- Born: Arthur Benjamin Rubinstein March 31, 1938 Brooklyn, New York, United States
- Died: April 23, 2018 (aged 80)
- Genres: Film score
- Occupations: Composer, Conductor
- Instruments: Piano, Synthesizer
- Years active: 1971–2002
- Formerly of: The Beepers

= Arthur B. Rubinstein =

Arthur Benjamin Rubinstein (March 31, 1938 – April 23, 2018) was an American Emmy Award-winning composer. He composed several television series soundtracks and songs for film scores. He was frequently hired by film director John Badham, and the majority of his movie soundtracks are found in Badham's work, including Whose Life Is It Anyway? (1981), WarGames (1983), Blue Thunder (1983), Scarecrow and Mrs. King (1986), Stakeout (1987), The Hard Way (1991), Another Stakeout (1993), and Nick of Time (1995). He was also member of the band The Beepers.

In 1983 Rubinstein created the score to Blue Thunder (which he composed, conducted and produced) using various synthesizers, a popular instrument of the 80's era. In the score Rubinstein used these synthesizers in a symphonic manner by combining them with brass, percussion and string ensembles. Using the Synclavier II (a digital computer instrument) and dubbing this with both the Jupiter, the Prophet and the Moog analog synthesizers. Rubinstein also created a very unusual sound by placing a microphone inside a large empty water bottle and placing it underneath a Steinway grand piano.
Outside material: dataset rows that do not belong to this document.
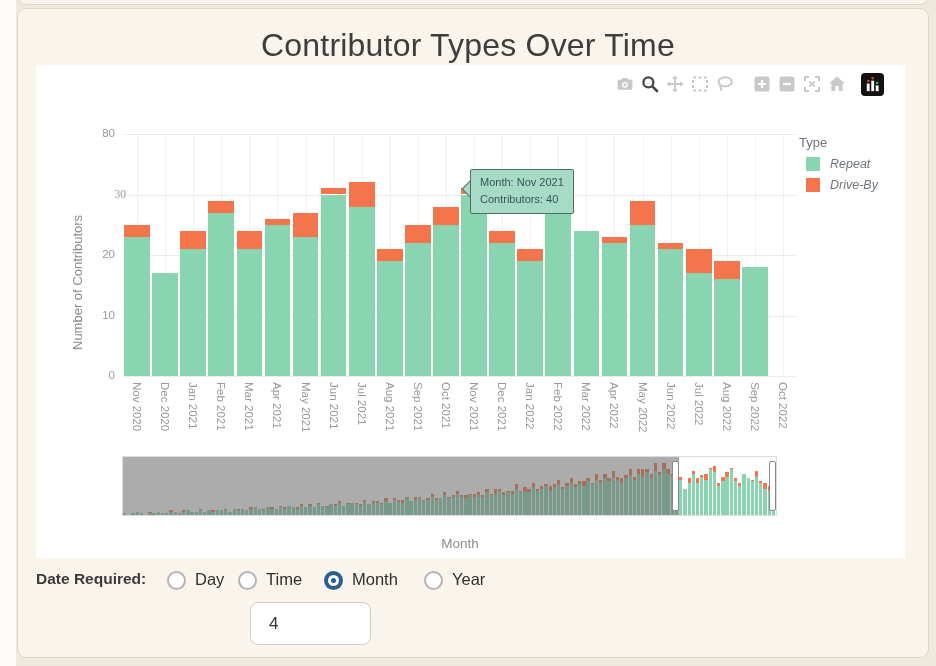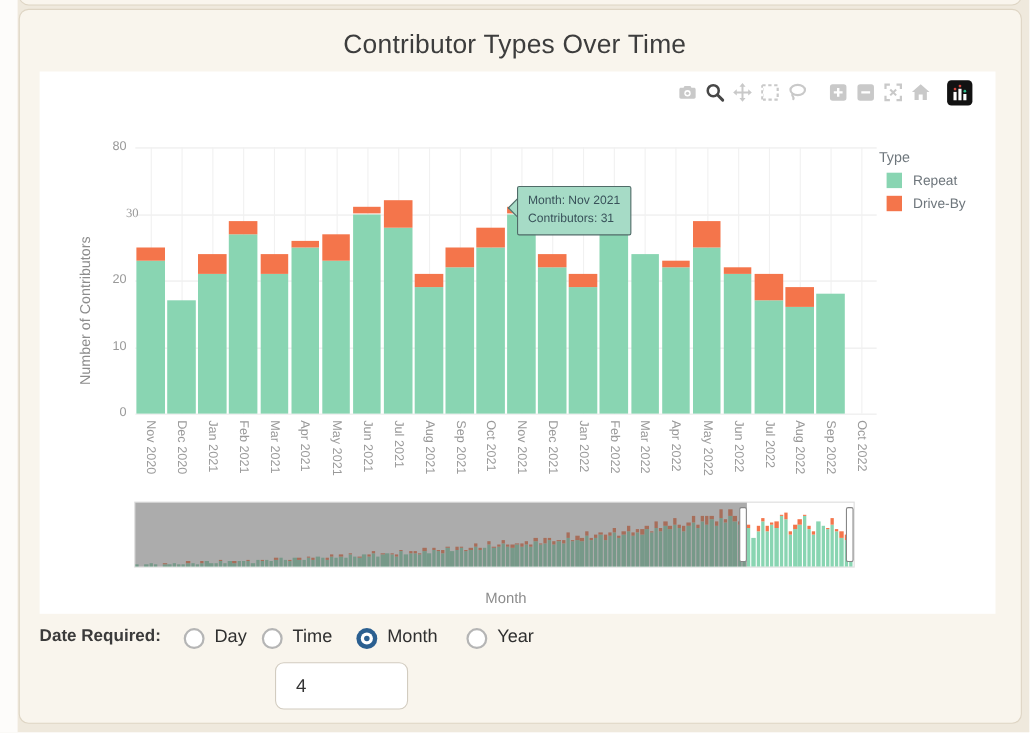--- a/index.html
+++ b/index.html
@@ -9,7 +9,7 @@
   .card{position:absolute;background:#f9f5ed;border:1px solid #ded5c4;border-radius:9px;box-sizing:border-box;}
   .card-above{left:17px;top:-16px;width:912px;height:21px;}
   .card-main{left:17px;top:8px;width:912px;height:650px;}
-  .page-title{position:absolute;left:0;top:27px;width:936px;text-align:center;font-size:24px;color:#3d3d3d;letter-spacing:.2px;}
+  .page-title{position:absolute;left:0;top:27px;width:936px;text-align:center;font-size:32px;color:#3d3d3d;letter-spacing:.2px;}
   .paper{position:absolute;left:36px;top:65px;width:869px;height:493px;background:#ffffff;}
   
   .modebar{position:absolute;left:612px;top:72px;display:flex;align-items:center;}

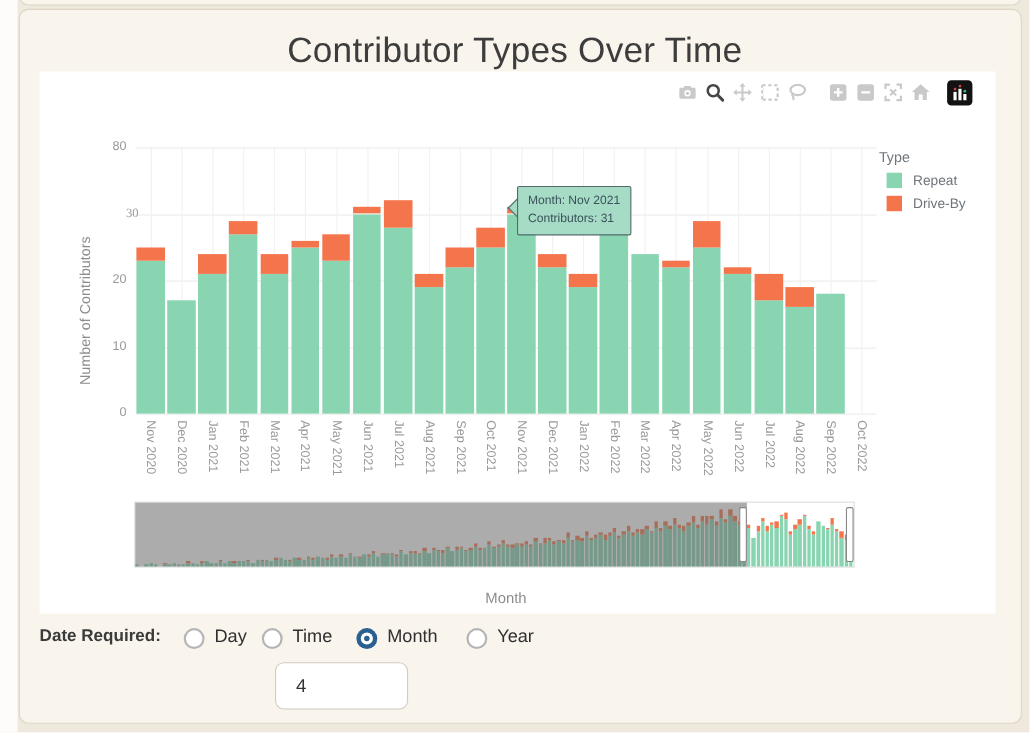--- a/index.html
+++ b/index.html
@@ -28,7 +28,7 @@
   
   .legend{position:absolute;left:799px;top:135px;}
   .legend-title{font-size:13px;color:#6e767c;margin-bottom:7px;}
-  .legend-item{display:flex;align-items:flex-start;margin-bottom:7px;}
+  .legend-item{display:flex;align-items:flex-start;margin-bottom:7px;font-style:italic;}
   .legend-swatch{width:14px;height:14px;margin-left:7px;margin-right:10px;}
   .legend-label{font-size:12.5px;color:#6e767c;}
   

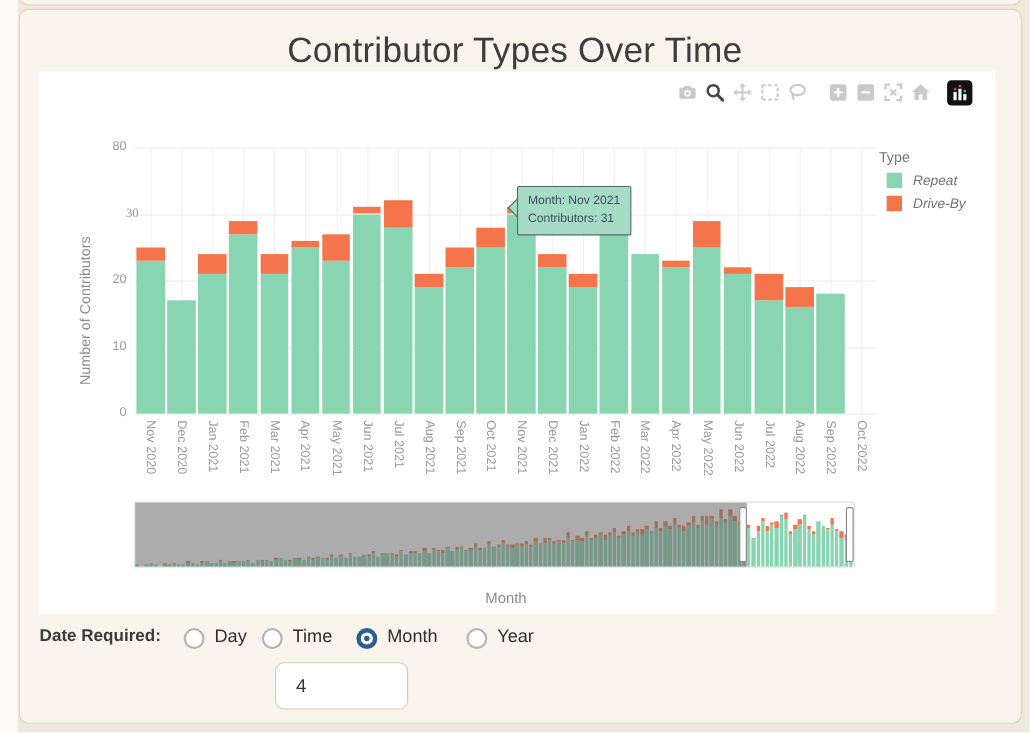--- a/index.html
+++ b/index.html
@@ -255,7 +255,7 @@
   <div class="tooltip-arrow"></div>
   <div class="tooltip">
     <div>Month: Nov 2021</div>
-    <div>Contributors: 31</div>
+    <div>Contributors: 40</div>
   </div>
 
   <div class="slider-frame"></div>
His other film and TV movie scores include The House Without a Christmas Tree (1972), The Great Bank Hoax (1977), The Great American Traffic Jam (1980), On the Right Track (1981), The Phoenix (1982), Deal of the Century (1983), The Cartier Affair (1984), It Came Upon the Midnight Clear (1984), Lost in America (1985), Murder in Space (1985), The Best of Times (1986), Hyper Sapien: People from Another Star (1986), Love Among Thieves (1987),Once Upon a Texas Train (1988), Inherit the Wind (1988), several Season Two episodes of The Simpsons and Dead Man's Island (1996).

He died on April 23, 2018, from cancer at the age of 80. He was among those honored at the 2019 Grammy awards.